Define the parameters of an IPUMS microdata extract request to be submitted via the IPUMS API.

The IPUMS API currently supports the following microdata collections:

  • IPUMS USA

  • IPUMS CPS

  • IPUMS International

  • IPUMS Time Use (ATUS, AHTUS, MTUS)

  • IPUMS Health Surveys (NHIS, MEPS)

Note that not all extract request parameters and options apply to all collections. For a summary of supported features by collection, see the IPUMS API documentation.

Learn more about the IPUMS API in vignette("ipums-api") and microdata extract definitions in vignette("ipums-api-micro").

Usage

define_extract_micro(
  collection,
  description,
  samples,
  variables = NULL,
  time_use_variables = NULL,
  sample_members = NULL,
  data_format = "fixed_width",
  data_structure = "rectangular",
  rectangular_on = NULL,
  case_select_who = "individuals",
  data_quality_flags = NULL
)

Arguments

collection

Code for the IPUMS collection represented by this extract request. See ipums_data_collections() for supported microdata collection codes.

description

Description of the extract.

samples

Vector of samples to include in the extract request. Use get_sample_info() to identify sample IDs for a given collection.

variables

Vector of variable names or a list of detailed variable specifications to include in the extract request. Use var_spec() to create a var_spec object containing a detailed variable specification. See examples.

time_use_variables

Vector of names of IPUMS-defined time use variables or a list of specifications for user-defined time use variables to include in the extract request. Use tu_var_spec() to create a tu_var_spec object containing a time use variable specification.
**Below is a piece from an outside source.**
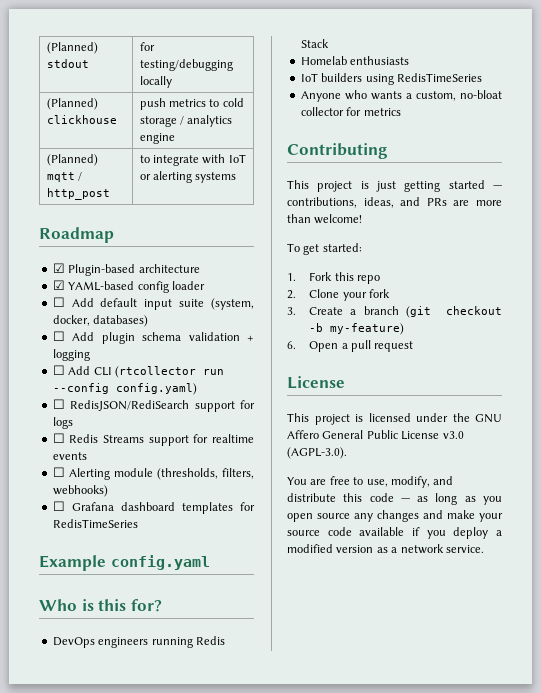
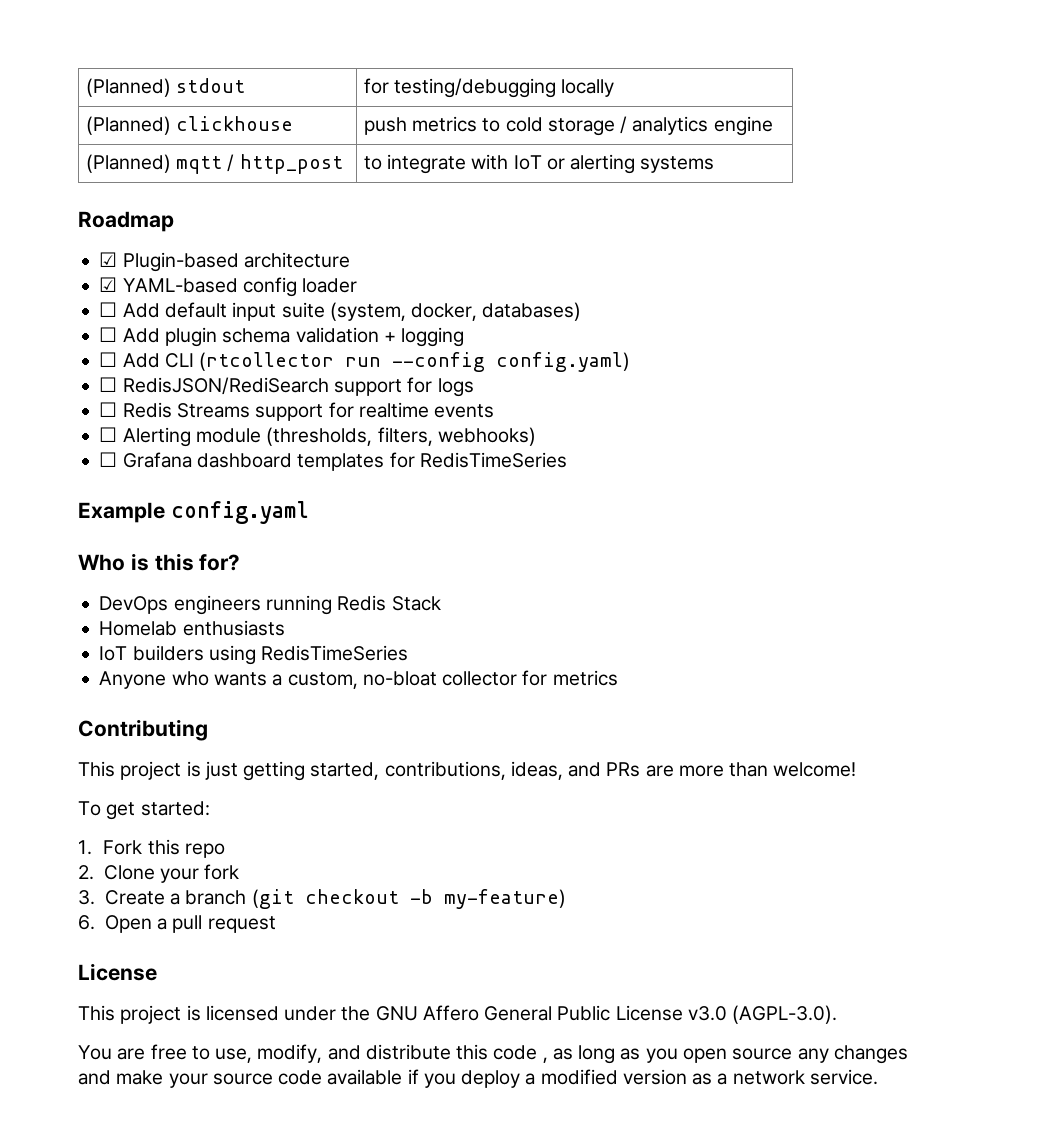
- This project is just getting started — contributions, ideas, and PRs are more than welcome!
+ This project is just getting started, contributions, ideas, and PRs are more than welcome!
- You are free to use, modify, and distribute this code — as long as you open source any changes and make your source code available if you deploy a modified version as a network service.
+ You are free to use, modify, and distribute this code , as long as you open source any changes and make your source code available if you deploy a modified version as a network service.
See examples.

Time use variables are only available for IPUMS Time Use collections ("atus", "ahtus", and "mtus").

sample_members

Indication of whether to include additional sample members in the extract request. If provided, must be one of "include_non_respondents", "include_household_members", or both.

Sample member selection is only available for the IPUMS ATUS collection ("atus").

data_format

Format for the output extract data file. Either "fixed_width" or "csv".

Note that while "stata", "spss", and "sas9" are also accepted, these file formats are not supported by ipumsr data-reading functions.

Defaults to "fixed_width".

data_structure

Data structure for the output extract data.

  • "rectangular" provides data in which every row has the same record type (determined by "rectangular_on"), with variables from other record types written onto associated records of the chosen type (e.g. household variables written onto person records).

  • "hierarchical" provides data that include rows of differing record types, with records ordered according to their hierarchical structure (e.g. each person record is followed by the activity records for that person).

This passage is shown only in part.